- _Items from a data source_
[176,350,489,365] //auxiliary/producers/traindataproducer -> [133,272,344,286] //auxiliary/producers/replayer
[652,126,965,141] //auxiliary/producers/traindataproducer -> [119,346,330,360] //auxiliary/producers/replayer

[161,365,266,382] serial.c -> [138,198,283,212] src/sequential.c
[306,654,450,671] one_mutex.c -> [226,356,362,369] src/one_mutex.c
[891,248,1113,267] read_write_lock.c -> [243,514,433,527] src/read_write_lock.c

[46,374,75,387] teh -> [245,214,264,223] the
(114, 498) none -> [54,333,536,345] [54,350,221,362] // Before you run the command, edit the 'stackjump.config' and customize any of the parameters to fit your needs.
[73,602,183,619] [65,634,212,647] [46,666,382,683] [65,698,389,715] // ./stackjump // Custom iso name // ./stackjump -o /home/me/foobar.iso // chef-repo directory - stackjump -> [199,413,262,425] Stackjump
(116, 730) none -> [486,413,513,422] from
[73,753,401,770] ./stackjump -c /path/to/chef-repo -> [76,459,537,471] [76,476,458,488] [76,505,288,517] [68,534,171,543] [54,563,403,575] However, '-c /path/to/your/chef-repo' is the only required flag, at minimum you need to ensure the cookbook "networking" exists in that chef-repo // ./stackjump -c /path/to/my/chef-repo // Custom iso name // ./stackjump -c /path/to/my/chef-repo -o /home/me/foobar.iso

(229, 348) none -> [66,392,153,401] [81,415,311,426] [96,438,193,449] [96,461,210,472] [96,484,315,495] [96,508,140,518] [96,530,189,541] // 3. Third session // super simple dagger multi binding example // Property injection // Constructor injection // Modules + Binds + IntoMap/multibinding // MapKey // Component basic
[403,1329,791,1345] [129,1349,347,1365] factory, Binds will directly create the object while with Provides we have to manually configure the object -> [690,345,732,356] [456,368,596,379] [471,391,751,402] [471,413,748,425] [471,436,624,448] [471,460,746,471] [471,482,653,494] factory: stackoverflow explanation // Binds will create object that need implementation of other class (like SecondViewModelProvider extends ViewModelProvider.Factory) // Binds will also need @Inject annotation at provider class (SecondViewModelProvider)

- _About this task_
Starting at the top of the data above, repeat every line exactly until the line containing "(114, 498) none" has been given, then stop.

- _Answer to this problem_
[176,350,489,365] //auxiliary/producers/traindataproducer -> [133,272,344,286] //auxiliary/producers/replayer
[652,126,965,141] //auxiliary/producers/traindataproducer -> [119,346,330,360] //auxiliary/producers/replayer

[161,365,266,382] serial.c -> [138,198,283,212] src/sequential.c
[306,654,450,671] one_mutex.c -> [226,356,362,369] src/one_mutex.c
[891,248,1113,267] read_write_lock.c -> [243,514,433,527] src/read_write_lock.c

[46,374,75,387] teh -> [245,214,264,223] the
(114, 498) none -> [54,333,536,345] [54,350,221,362] // Before you run the command, edit the 'stackjump.config' and customize any of the parameters to fit your needs.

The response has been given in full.